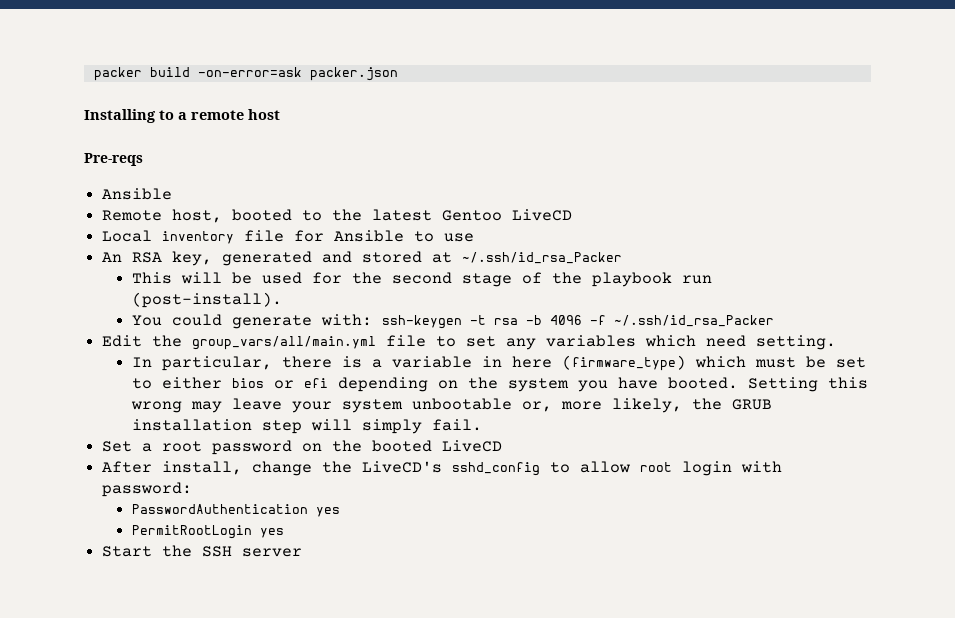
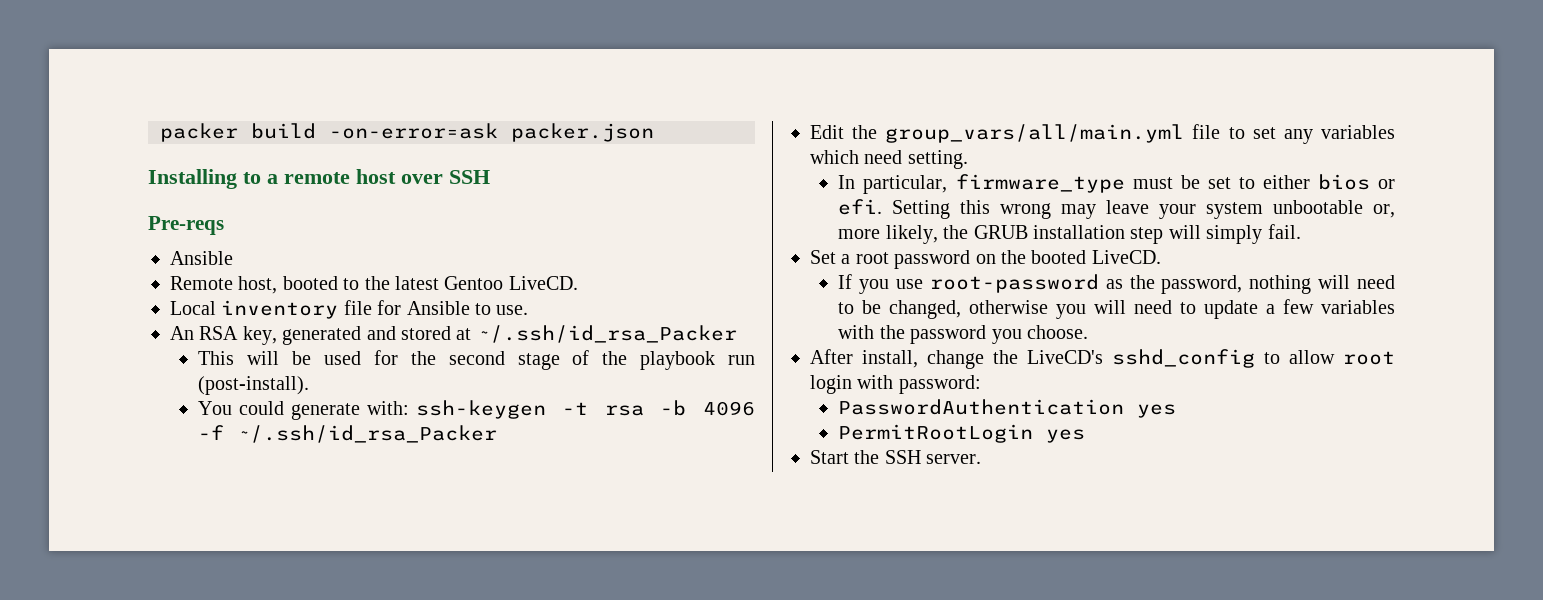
- Installing to a remote host
+ Installing to a remote host over SSH
- Remote host, booted to the latest Gentoo LiveCD
+ Remote host, booted to the latest Gentoo LiveCD.
- Local inventory file for Ansible to use
+ Local inventory file for Ansible to use.
- In particular, there is a variable in here (firmware_type) which must be set to either bios or efi depending on the system you have booted.
+ In particular, firmware_type must be set to either bios or efi.
- Set a root password on the booted LiveCD
+ Set a root password on the booted LiveCD.
+ If you use root-password as the password, nothing will need to be changed, otherwise you will need to update a few variables with the password you choose.
- Start the SSH server
+ Start the SSH server.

----------------

● **Problem**
You are asked to reproduce word for word the line containing "bios or efi." and every subsequent line through the end of the entries.

● **Answer space**
+ In particular, firmware_type must be set to either bios or efi.
- Set a root password on the booted LiveCD
+ Set a root password on the booted LiveCD.
+ If you use root-password as the password, nothing will need to be changed, otherwise you will need to update a few variables with the password you choose.
- Start the SSH server
+ Start the SSH server.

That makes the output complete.